## Task description
What lines in the material hold the string "padding"? Copy out each of them.

## Exercise data
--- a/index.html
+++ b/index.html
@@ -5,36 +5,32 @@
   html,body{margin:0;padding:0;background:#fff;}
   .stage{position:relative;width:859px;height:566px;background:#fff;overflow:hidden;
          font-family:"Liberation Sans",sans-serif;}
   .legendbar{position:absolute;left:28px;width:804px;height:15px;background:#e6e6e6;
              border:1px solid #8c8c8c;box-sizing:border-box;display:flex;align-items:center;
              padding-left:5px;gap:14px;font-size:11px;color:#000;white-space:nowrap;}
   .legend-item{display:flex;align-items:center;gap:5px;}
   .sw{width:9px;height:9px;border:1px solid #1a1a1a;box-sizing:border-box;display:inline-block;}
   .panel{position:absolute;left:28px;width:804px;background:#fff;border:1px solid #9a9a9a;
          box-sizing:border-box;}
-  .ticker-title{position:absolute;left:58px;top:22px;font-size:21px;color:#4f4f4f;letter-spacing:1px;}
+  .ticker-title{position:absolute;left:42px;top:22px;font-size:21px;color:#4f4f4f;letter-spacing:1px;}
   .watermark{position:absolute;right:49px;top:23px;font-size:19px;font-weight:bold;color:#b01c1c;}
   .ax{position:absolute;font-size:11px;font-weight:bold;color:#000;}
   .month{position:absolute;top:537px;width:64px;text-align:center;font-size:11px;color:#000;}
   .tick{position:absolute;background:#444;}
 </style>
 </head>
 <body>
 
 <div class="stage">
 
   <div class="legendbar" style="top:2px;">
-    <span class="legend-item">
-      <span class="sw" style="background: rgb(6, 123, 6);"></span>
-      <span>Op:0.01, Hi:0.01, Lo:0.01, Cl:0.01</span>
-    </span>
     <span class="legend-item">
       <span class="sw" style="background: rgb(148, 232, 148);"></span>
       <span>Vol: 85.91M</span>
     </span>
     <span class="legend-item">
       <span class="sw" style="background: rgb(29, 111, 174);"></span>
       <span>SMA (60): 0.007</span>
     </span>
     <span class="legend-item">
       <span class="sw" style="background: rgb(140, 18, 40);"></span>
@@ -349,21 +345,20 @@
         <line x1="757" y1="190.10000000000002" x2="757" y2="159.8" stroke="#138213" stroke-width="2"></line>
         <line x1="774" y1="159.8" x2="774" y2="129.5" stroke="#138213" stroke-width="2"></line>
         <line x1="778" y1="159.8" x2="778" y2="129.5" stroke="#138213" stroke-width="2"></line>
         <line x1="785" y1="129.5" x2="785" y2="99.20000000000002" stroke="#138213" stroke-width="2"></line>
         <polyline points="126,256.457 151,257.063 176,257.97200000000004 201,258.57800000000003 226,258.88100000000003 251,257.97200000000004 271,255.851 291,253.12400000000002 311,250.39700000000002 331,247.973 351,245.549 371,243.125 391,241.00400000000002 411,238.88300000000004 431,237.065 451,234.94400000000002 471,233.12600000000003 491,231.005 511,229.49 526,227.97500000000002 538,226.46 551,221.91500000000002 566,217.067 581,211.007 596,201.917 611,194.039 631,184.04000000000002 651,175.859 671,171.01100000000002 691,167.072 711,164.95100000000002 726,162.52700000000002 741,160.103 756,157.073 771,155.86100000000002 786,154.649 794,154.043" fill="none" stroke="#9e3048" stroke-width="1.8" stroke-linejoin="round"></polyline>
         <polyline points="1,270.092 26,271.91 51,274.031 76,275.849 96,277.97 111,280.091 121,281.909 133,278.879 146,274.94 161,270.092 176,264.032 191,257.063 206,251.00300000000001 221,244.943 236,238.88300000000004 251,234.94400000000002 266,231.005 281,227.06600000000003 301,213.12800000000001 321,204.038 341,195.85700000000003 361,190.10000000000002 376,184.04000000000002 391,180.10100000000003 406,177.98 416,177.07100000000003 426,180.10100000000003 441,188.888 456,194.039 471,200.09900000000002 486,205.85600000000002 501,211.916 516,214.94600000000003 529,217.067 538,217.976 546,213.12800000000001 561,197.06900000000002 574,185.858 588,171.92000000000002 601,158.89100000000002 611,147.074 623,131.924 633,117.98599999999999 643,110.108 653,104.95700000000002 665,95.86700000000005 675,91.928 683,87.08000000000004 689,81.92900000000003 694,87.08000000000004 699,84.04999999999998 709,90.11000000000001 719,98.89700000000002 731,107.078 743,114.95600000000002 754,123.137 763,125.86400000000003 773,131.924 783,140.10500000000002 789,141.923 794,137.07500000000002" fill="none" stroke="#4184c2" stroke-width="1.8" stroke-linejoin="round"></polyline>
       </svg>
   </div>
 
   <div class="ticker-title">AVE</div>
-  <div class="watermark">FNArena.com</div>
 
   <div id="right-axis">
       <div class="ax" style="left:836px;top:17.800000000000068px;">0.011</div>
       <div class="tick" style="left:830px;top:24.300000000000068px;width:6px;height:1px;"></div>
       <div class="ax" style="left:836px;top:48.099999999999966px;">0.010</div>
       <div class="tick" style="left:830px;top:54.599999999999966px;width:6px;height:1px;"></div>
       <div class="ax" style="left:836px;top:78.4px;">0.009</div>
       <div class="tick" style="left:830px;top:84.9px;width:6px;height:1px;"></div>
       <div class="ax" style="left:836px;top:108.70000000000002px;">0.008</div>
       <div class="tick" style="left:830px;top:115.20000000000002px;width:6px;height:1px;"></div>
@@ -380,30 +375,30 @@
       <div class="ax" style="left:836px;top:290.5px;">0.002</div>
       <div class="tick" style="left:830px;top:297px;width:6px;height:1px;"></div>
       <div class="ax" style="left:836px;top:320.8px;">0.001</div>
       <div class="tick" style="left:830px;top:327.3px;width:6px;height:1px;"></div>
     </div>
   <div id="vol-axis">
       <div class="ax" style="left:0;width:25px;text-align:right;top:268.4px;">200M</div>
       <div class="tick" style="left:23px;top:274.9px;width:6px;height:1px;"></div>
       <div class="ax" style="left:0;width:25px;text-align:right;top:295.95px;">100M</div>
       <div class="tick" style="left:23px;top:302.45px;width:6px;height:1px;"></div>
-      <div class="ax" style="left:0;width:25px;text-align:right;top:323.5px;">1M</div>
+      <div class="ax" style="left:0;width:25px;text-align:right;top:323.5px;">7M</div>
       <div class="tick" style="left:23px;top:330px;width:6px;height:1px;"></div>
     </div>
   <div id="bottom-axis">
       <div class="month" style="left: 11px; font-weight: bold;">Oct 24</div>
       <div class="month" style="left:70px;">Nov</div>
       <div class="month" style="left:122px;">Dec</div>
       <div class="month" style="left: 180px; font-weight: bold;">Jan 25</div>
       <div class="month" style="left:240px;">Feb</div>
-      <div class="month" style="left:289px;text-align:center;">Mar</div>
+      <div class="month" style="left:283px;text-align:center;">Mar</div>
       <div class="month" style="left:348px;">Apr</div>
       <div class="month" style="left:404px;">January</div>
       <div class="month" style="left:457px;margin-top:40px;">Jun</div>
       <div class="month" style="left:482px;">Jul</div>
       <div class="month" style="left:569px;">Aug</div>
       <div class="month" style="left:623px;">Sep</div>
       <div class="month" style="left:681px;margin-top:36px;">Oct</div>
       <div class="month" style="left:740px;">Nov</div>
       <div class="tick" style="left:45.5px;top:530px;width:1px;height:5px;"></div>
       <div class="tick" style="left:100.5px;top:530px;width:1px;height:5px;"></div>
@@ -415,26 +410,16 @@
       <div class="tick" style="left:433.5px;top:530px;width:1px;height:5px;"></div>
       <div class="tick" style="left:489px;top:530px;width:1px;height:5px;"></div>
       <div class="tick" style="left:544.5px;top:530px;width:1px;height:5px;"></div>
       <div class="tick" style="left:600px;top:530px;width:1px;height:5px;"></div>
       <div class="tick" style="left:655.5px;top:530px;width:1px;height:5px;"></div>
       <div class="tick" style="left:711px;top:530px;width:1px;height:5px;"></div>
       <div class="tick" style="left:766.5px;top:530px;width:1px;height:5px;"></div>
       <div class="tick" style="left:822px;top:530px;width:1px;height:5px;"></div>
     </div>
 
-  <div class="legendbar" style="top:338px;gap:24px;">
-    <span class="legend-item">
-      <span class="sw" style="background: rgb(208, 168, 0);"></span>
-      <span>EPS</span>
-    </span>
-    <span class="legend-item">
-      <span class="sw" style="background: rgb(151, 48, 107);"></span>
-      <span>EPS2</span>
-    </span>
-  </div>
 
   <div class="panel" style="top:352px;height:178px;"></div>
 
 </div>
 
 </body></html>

--

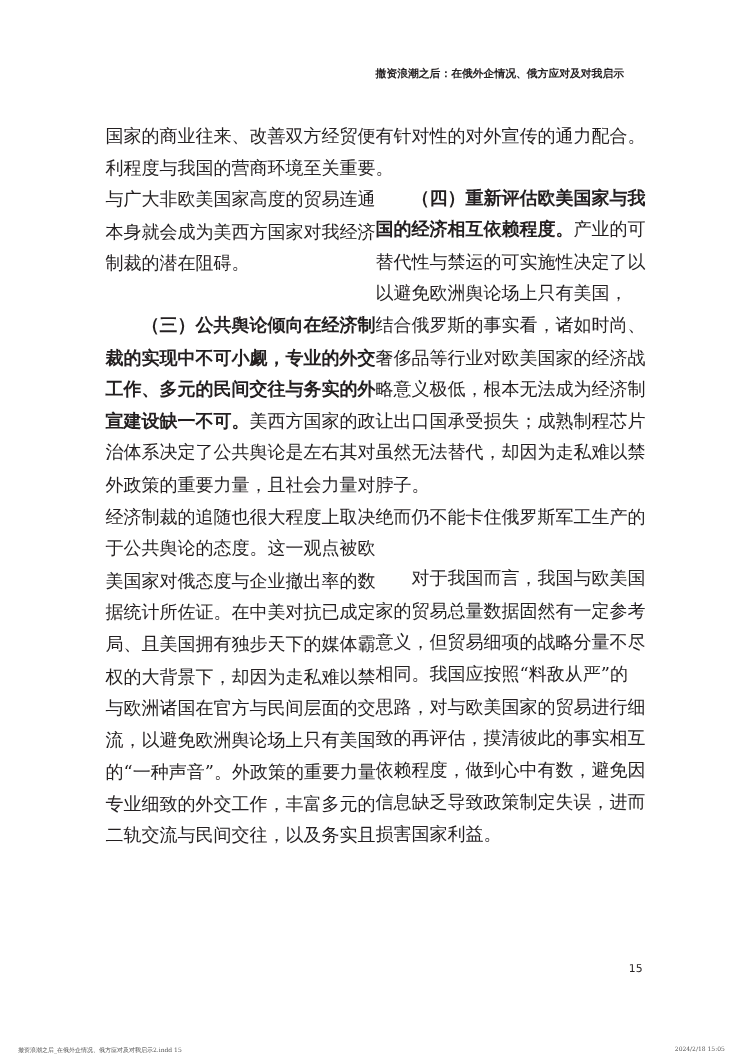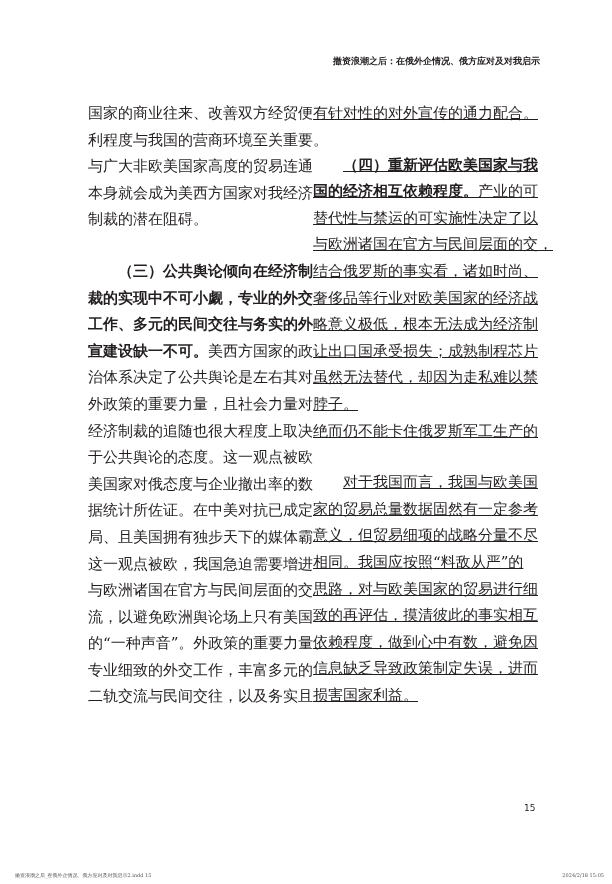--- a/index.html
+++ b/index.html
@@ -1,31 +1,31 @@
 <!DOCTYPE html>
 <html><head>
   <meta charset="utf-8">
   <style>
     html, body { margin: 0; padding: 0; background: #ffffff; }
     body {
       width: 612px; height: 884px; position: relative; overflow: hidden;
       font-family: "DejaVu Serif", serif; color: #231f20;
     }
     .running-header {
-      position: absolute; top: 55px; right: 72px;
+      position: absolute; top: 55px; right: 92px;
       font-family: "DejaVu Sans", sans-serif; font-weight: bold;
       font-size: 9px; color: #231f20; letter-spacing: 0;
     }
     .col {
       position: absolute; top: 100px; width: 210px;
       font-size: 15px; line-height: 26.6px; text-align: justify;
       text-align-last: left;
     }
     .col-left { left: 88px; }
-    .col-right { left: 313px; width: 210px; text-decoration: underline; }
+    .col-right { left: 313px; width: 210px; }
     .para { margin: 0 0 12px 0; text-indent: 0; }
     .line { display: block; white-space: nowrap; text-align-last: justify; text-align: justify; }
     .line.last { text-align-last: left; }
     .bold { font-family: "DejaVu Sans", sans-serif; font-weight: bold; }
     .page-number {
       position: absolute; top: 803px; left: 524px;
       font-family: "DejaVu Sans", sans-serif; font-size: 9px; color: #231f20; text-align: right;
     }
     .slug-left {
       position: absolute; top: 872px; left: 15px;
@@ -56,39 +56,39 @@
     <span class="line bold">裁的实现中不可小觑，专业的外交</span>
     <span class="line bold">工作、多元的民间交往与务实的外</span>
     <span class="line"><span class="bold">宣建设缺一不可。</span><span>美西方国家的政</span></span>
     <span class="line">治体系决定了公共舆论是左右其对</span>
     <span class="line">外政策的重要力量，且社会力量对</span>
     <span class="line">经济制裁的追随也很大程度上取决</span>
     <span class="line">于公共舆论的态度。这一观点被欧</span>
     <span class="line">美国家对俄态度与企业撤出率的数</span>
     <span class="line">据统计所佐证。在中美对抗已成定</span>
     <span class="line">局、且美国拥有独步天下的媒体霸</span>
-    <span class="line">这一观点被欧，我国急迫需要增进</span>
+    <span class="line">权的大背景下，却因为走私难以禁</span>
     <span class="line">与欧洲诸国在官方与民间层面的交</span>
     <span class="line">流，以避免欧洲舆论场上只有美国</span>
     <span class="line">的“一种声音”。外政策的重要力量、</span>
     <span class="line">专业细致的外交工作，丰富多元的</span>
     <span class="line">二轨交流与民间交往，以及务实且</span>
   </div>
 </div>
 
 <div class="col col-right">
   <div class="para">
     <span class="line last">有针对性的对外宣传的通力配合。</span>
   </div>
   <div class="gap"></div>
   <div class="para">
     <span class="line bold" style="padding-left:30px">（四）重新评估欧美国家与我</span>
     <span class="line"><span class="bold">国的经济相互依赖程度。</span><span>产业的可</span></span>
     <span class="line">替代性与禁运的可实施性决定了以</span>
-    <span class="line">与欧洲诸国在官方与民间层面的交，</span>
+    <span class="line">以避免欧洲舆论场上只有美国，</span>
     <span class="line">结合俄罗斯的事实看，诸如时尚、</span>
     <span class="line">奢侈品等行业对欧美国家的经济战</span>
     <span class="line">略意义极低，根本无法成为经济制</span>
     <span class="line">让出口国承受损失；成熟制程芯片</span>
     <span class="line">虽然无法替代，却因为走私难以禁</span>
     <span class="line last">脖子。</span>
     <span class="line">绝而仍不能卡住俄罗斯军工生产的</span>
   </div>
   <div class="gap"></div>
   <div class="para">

...

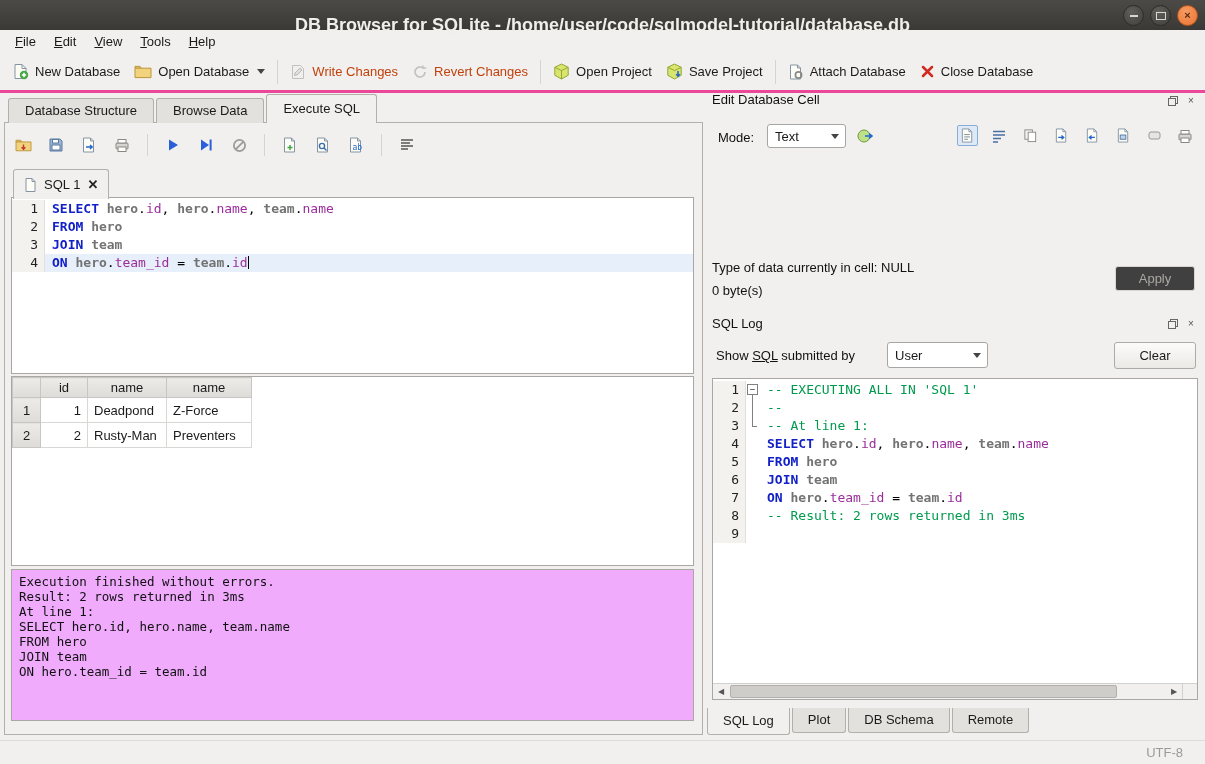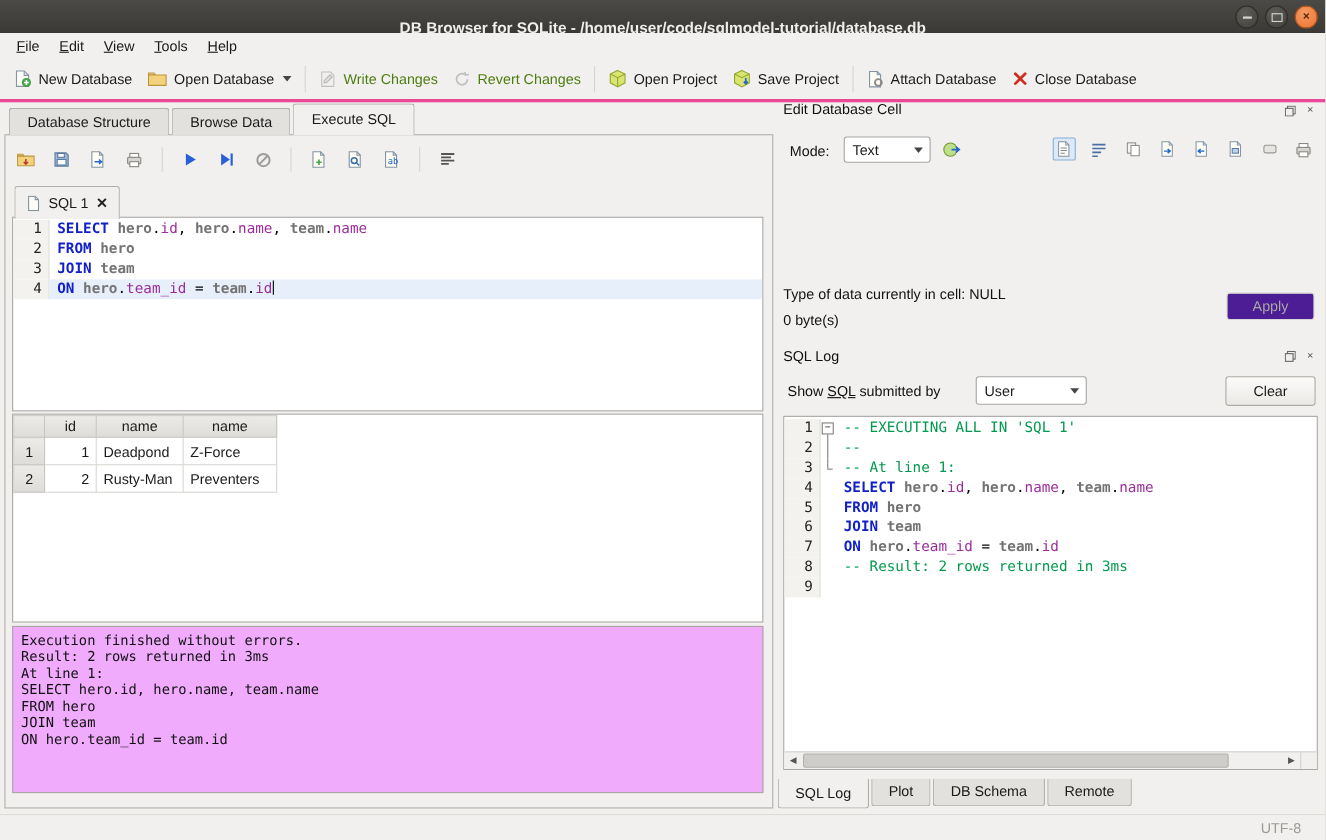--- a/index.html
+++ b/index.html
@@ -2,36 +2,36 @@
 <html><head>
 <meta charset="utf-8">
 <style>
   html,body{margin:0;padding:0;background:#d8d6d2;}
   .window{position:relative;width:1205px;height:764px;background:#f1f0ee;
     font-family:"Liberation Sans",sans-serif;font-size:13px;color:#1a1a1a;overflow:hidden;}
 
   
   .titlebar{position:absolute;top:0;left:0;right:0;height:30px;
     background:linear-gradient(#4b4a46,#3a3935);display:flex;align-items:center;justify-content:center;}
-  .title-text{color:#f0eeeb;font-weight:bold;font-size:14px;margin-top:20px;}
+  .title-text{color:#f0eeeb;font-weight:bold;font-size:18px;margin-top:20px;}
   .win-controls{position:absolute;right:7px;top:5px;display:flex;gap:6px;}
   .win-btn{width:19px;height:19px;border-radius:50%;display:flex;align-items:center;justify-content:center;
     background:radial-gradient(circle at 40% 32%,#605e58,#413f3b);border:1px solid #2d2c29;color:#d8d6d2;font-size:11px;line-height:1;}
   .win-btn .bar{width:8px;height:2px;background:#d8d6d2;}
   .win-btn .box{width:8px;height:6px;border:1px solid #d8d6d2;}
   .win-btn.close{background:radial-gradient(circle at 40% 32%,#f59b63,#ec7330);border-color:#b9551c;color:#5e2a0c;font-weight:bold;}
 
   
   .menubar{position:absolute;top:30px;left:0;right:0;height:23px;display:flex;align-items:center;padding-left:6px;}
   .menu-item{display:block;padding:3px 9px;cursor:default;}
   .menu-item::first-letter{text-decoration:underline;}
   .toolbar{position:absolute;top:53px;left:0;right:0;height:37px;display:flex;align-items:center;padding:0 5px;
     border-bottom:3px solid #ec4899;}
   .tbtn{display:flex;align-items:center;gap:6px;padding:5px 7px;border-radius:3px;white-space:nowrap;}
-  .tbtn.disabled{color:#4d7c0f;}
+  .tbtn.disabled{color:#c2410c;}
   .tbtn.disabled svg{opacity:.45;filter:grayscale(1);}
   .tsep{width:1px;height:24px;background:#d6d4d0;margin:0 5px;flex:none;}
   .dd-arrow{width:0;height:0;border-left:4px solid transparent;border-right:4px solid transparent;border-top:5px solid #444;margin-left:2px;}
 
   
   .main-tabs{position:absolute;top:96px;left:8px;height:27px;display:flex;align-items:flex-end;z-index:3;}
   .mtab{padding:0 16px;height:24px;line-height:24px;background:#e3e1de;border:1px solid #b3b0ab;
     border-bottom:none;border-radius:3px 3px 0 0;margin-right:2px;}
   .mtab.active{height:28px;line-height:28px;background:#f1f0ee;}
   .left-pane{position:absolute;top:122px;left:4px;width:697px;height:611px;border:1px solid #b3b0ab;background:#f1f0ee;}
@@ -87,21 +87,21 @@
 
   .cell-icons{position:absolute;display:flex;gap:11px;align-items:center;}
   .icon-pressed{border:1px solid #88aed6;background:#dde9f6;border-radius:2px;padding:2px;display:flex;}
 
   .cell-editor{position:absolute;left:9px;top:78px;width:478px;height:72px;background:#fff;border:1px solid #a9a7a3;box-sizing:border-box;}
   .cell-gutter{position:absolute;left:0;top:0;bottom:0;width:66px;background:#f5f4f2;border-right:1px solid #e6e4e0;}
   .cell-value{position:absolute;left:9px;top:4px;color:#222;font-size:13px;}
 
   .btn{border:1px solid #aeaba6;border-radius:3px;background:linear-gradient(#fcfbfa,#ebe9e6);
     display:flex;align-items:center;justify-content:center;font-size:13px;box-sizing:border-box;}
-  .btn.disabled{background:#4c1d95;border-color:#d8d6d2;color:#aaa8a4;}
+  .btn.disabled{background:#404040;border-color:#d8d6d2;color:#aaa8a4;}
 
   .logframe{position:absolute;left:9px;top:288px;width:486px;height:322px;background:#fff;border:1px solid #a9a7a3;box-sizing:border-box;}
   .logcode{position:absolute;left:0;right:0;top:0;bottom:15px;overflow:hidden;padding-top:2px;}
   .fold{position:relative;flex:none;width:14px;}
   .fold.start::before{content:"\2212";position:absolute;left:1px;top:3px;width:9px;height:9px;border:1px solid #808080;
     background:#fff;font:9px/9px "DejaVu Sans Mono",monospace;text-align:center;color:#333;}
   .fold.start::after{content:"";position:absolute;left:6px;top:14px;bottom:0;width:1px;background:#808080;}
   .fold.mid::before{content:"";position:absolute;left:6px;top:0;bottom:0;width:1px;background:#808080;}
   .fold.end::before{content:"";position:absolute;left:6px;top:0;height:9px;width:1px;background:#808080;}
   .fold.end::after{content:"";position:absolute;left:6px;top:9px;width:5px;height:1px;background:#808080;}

## Response to this exercise
   html,body{margin:0;padding:0;background:#fff;}
              padding-left:5px;gap:14px;font-size:11px;color:#000;white-space:nowrap;}
     html, body { margin: 0; padding: 0; background: #ffffff; }
     <span class="line bold" style="padding-left:30px">（四）重新评估欧美国家与我</span>
   html,body{margin:0;padding:0;background:#d8d6d2;}
   .menubar{position:absolute;top:30px;left:0;right:0;height:23px;display:flex;align-items:center;padding-left:6px;}
   .menu-item{display:block;padding:3px 9px;cursor:default;}
   .toolbar{position:absolute;top:53px;left:0;right:0;height:37px;display:flex;align-items:center;padding:0 5px;
   .tbtn{display:flex;align-items:center;gap:6px;padding:5px 7px;border-radius:3px;white-space:nowrap;}
   .mtab{padding:0 16px;height:24px;line-height:24px;background:#e3e1de;border:1px solid #b3b0ab;
   .icon-pressed{border:1px solid #88aed6;background:#dde9f6;border-radius:2px;padding:2px;display:flex;}
   .logcode{position:absolute;left:0;right:0;top:0;bottom:15px;overflow:hidden;padding-top:2px;}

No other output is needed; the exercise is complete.